People Trying to Help

We closed on the house, which wound up taking all day. The reason it took so long was that the woman at the title company took it upon herself to “correct mistakes” that she thought that she had found in the financing paperwork. This caused a cascade of issues that added four hours to the time needed to close, and required a personal visit from the President of the mortgage broker’s company to fix. As a result of her mistake, it added $200 to the closing costs, which I refused to pay, so the finance company was forced to eat it.

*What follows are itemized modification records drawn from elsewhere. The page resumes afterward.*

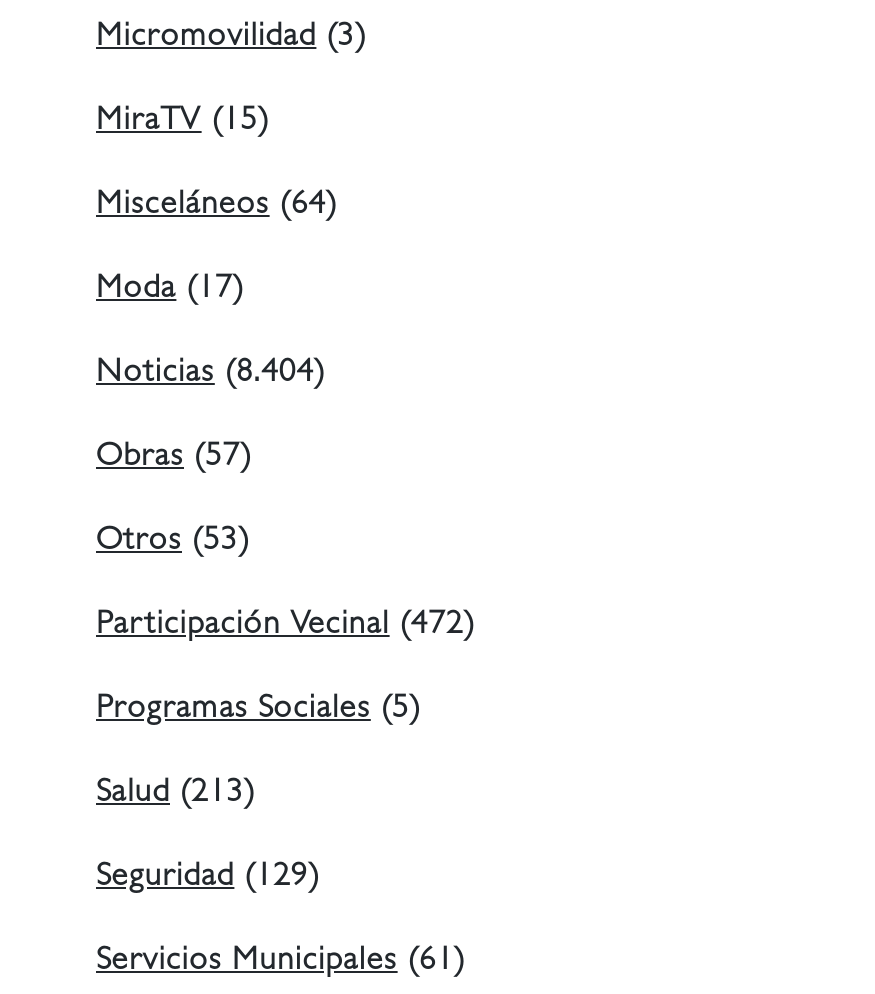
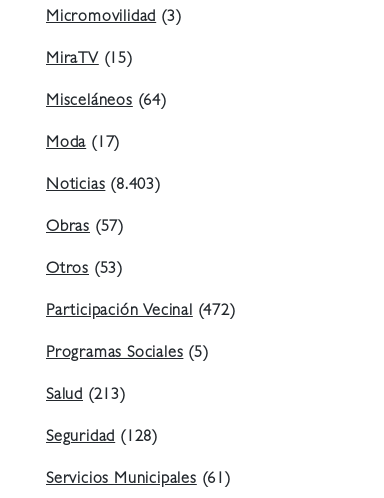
- Noticias (8.404)
+ Noticias (8.403)

- Seguridad (129)
+ Seguridad (128)
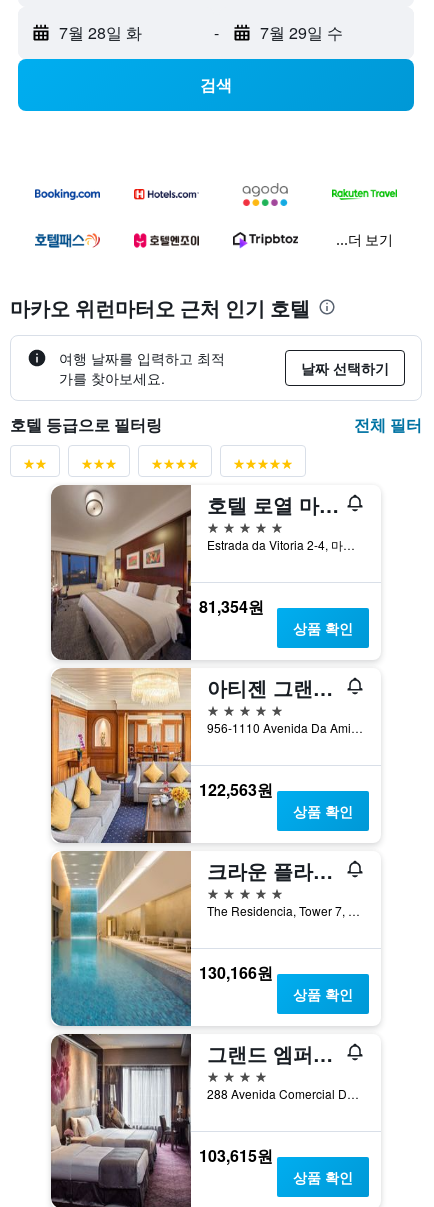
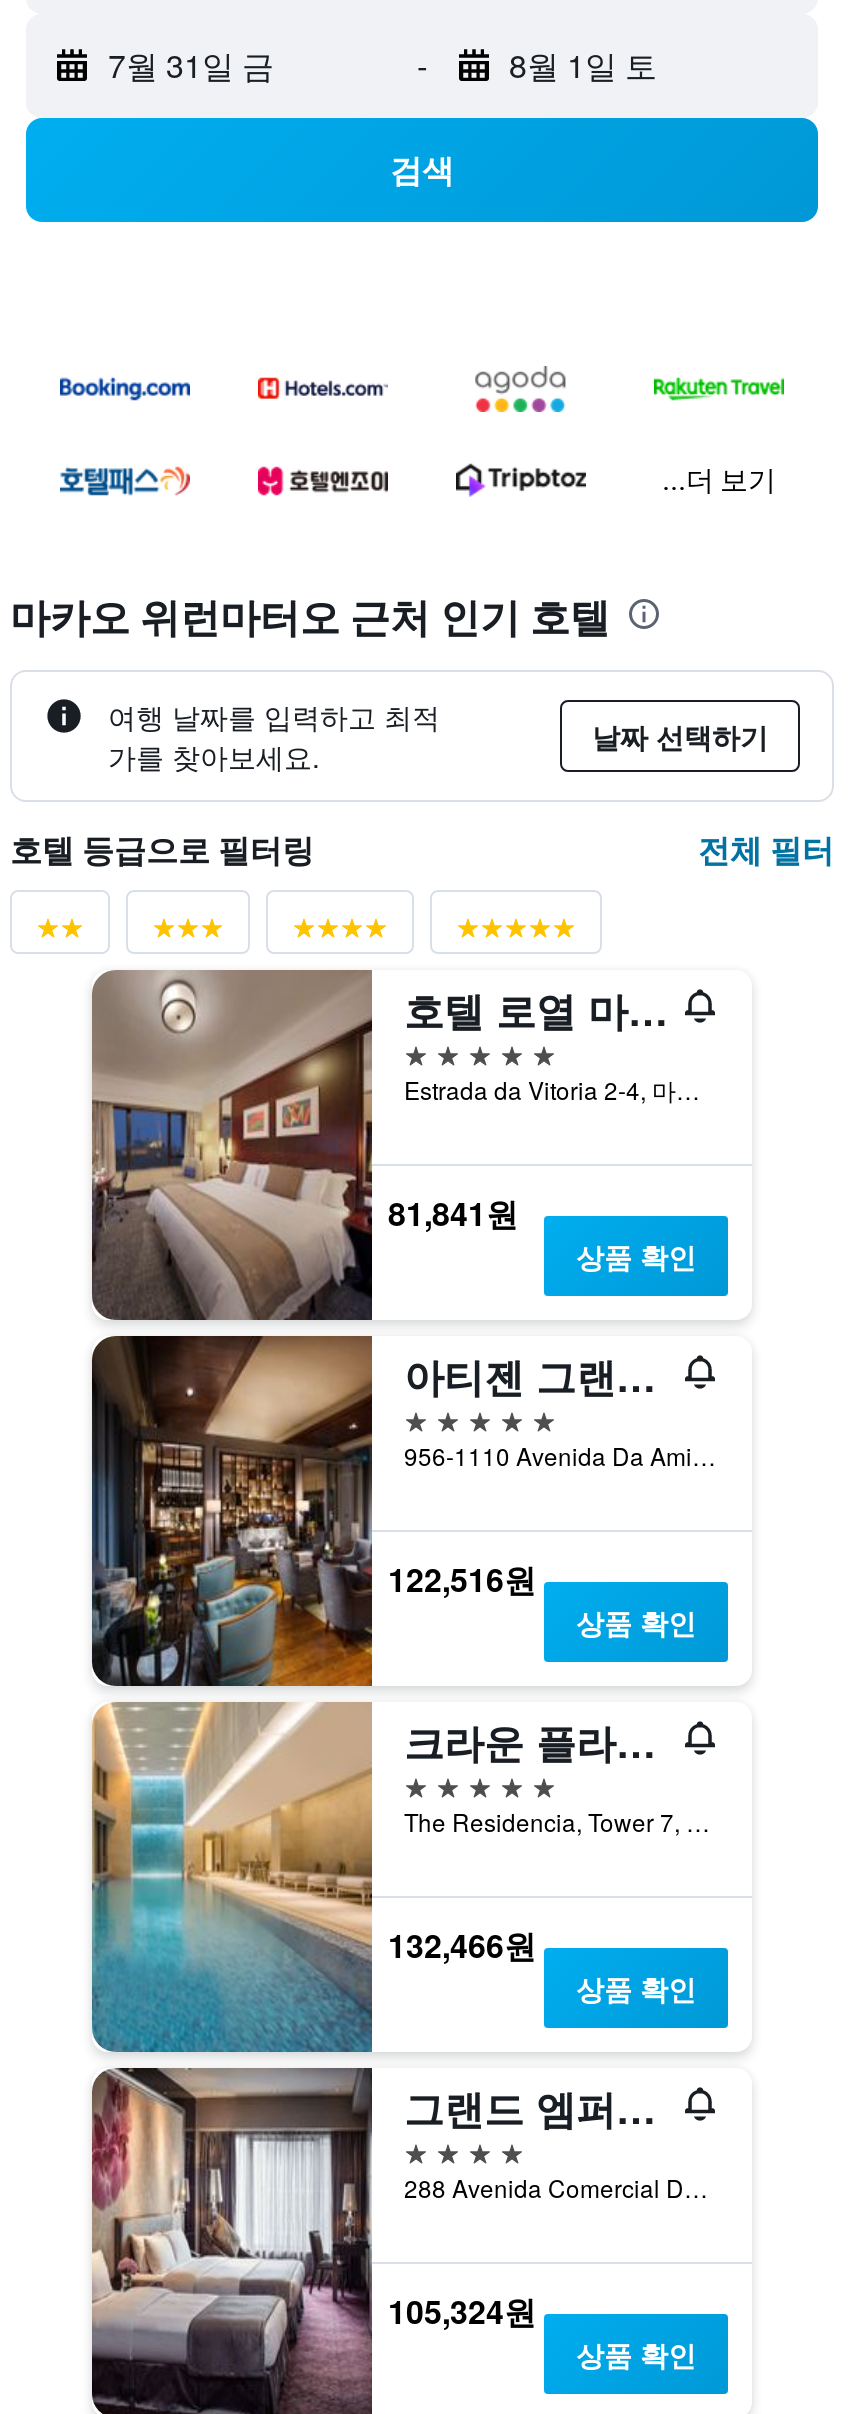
- 7월 28일 화
+ 7월 31일 금

- 7월 29일 수
+ 8월 1일 토

- 81,354원
+ 81,841원

- [image]
- 122,563원
+ [image]
+ 122,516원

- 130,166원
+ 132,466원

- 103,615원
+ 105,324원
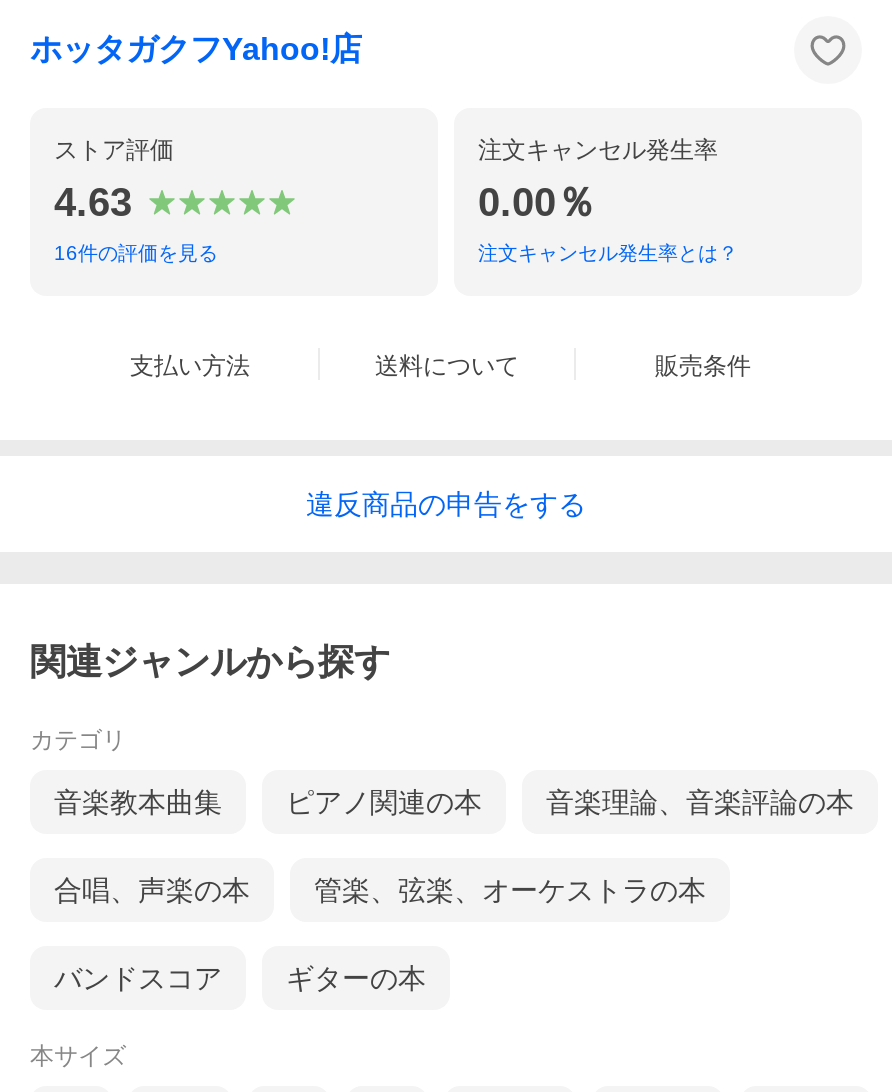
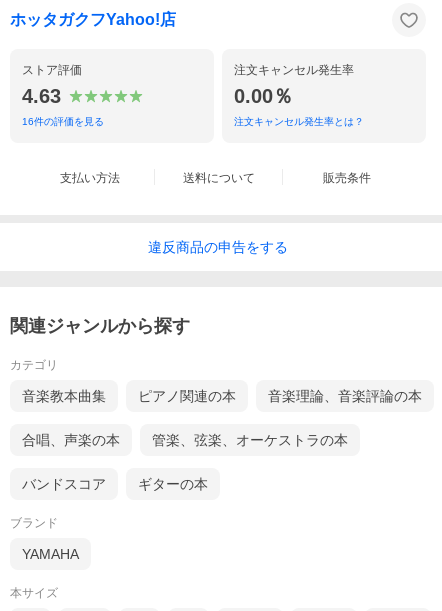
+ ブランド
+ YAMAHA
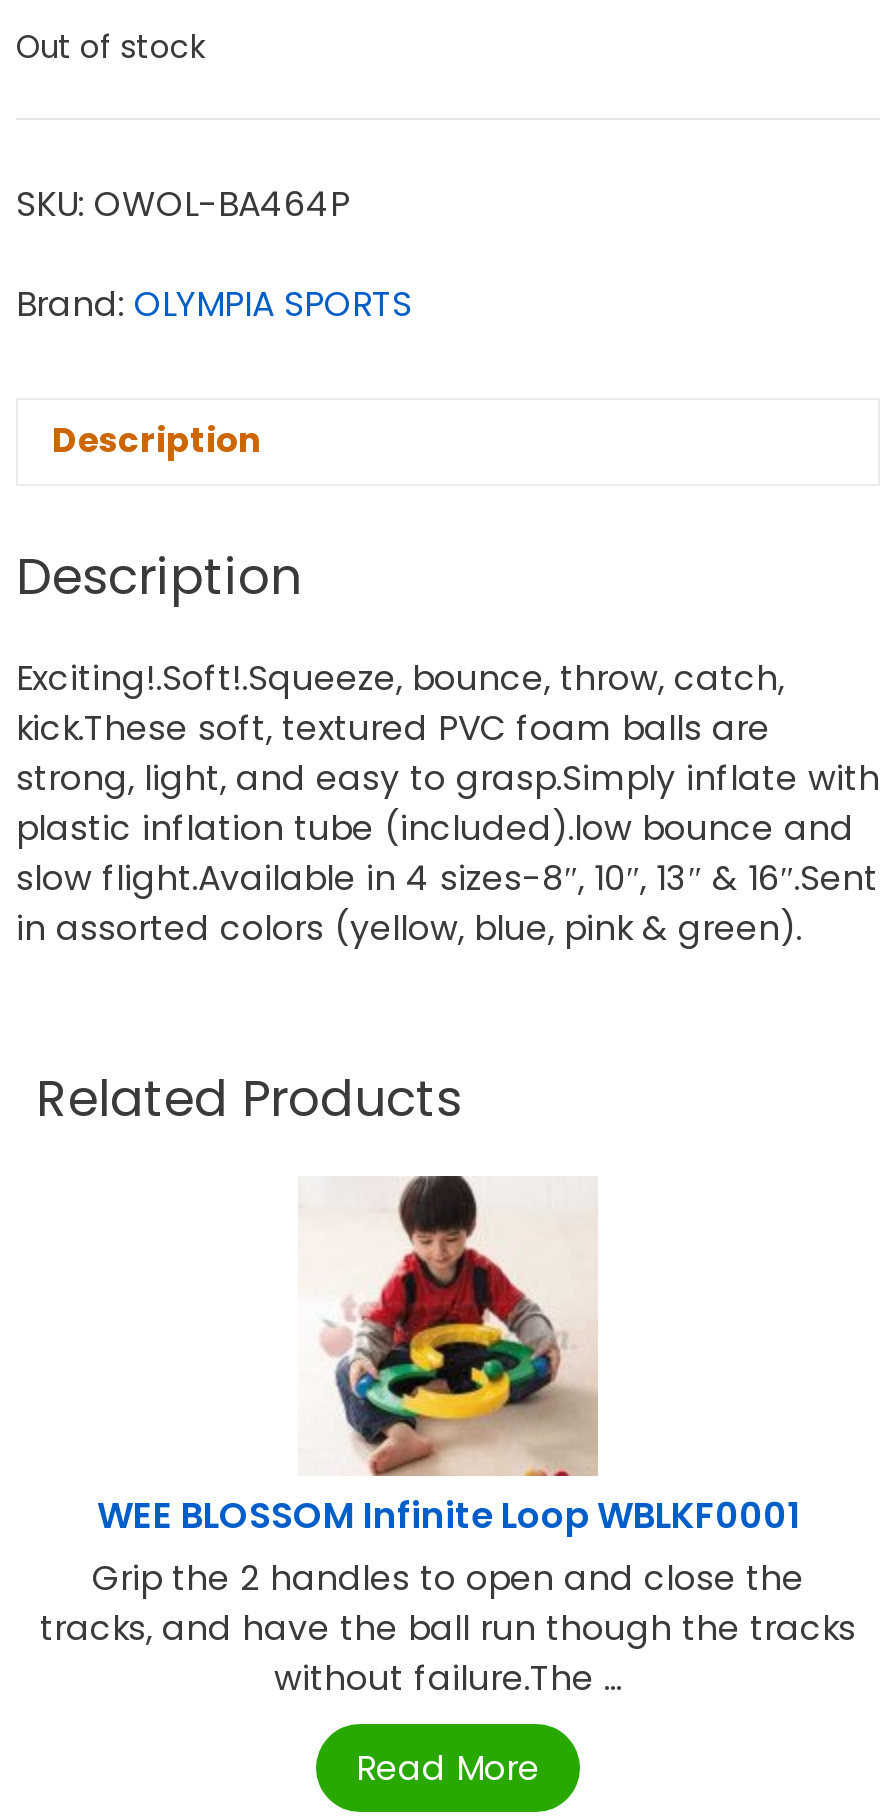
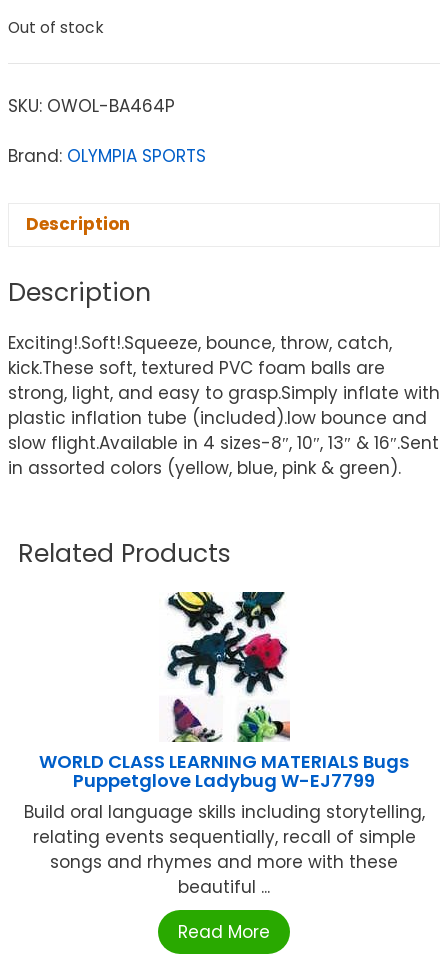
- [image]
+ [image]

- WEE BLOSSOM Infinite Loop WBLKF0001
- Grip the 2 handles to open and close the
- tracks, and have the ball run though the tracks
- without failure.The ...
+ WORLD CLASS LEARNING MATERIALS Bugs
+ Puppetglove Ladybug W-EJ7799
+ Build oral language skills including storytelling,
+ relating events sequentially, recall of simple
+ songs and rhymes and more with these
+ beautiful ...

My original plan was to spend a couple of weeks getting the place ready to move in, then we would spend another couple of weeks actually moving. There was a lot that needed to happen before we started moving in. I had to:

  • Change the locks. I don’t care if it’s a brand new house, I always change the locks so I can be sure that I know who has keys to my place.
  • I bought commercial concrete paint and sealant. It takes three days to apply and another three days to cure, but gives you a very professional looking, durable, slip resistant floor that won’t absorb things spilled on it, such as motor oil. It wasn’t cheap. Enough to do a three car garage cost about a thousand bucks. The floor looks great, though. I paid it because you only get one chance to seal a new floor.
  • I had to install four televisions on the wall, six ceiling fans, and replace 12 light fixtures. The light fixtures that came with the house were the cheap ones because I didn’t like the choices that they had, so I bought my own. The lighting looks great.
  • I installed a whole home sound system, the home network, added some power receptacles in the garage where my workbench will be, because I wasn’t willing to pay the $140 per extra outlet that the contractor charges to add them. I added 4 outlets for about $100.
  • I paid movers to move the furniture, and a locksmith specializing in safes moved the gun safe. We moved everything else. The movers took care of every single piece of furniture that my wife didn’t place off limits because the pieces were fragile or very valuable. For example, I have an antique AM radio that uses tubes. It used to belong to my grandfather, and my dad listened to the old radio programs on it as a child. I won’t plug it in, but it looks great in the man cave.

So that was the plan. The plan died when my wife’s family came over to help. They decided to do a lot of stuff while I was working, so it put things into overdrive. We wound up moving the entire household in only 8 days. Now I am sitting in my house, surrounded by dozens of boxes, trying to organize and put things away. I still have to get a plumber to come over and install the water softener, and I will need to spend a couple of weeks getting the old house ready to either rent or sell.

Normal blogging to resume today.

On a side note, my shower in this new house is pure indulgence. Three showerheads, it’s like showering in a car wash.